▶ **Task objective**
Without any pictures, the records below should be reproduced exactly.

▶ **Given data**
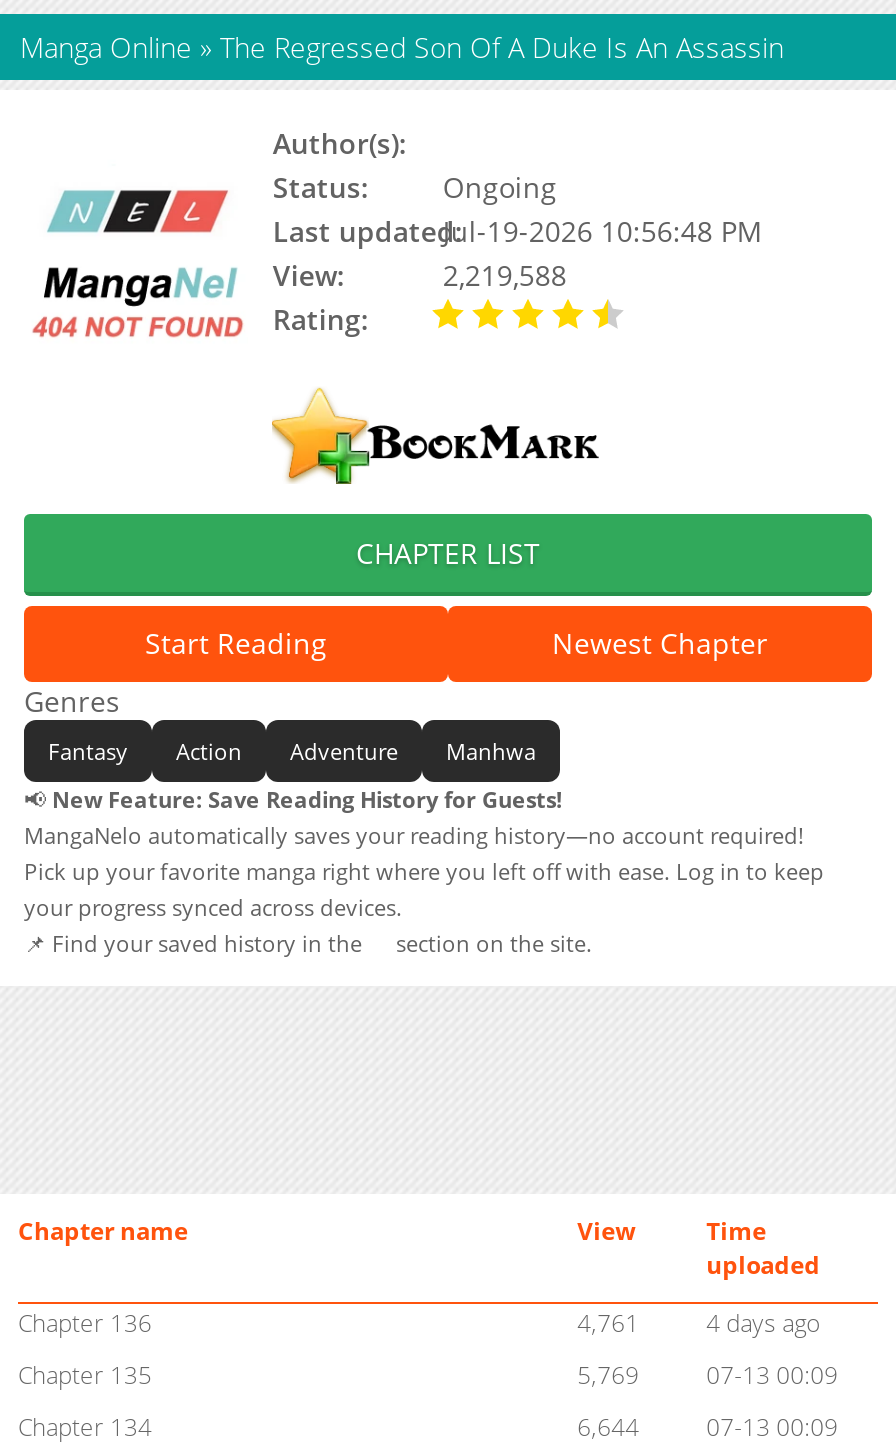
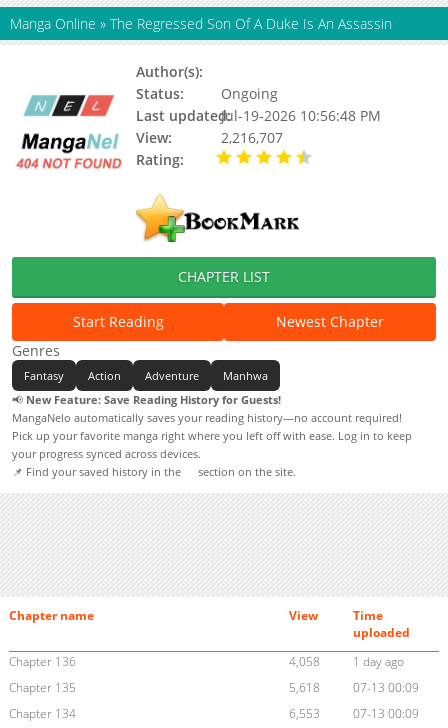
- 2,219,588
+ 2,216,707

- 4,761
+ 4,058

- 4 days ago
+ 1 day ago

- 5,769 07-13 00:09
+ 5,618 07-13 00:09

- 6,644 07-13 00:09
+ 6,553 07-13 00:09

▶ **Problem solution**
- 2,219,588
+ 2,216,707

- 4,761
+ 4,058

- 4 days ago
+ 1 day ago

- 5,769 07-13 00:09
+ 5,618 07-13 00:09

- 6,644 07-13 00:09
+ 6,553 07-13 00:09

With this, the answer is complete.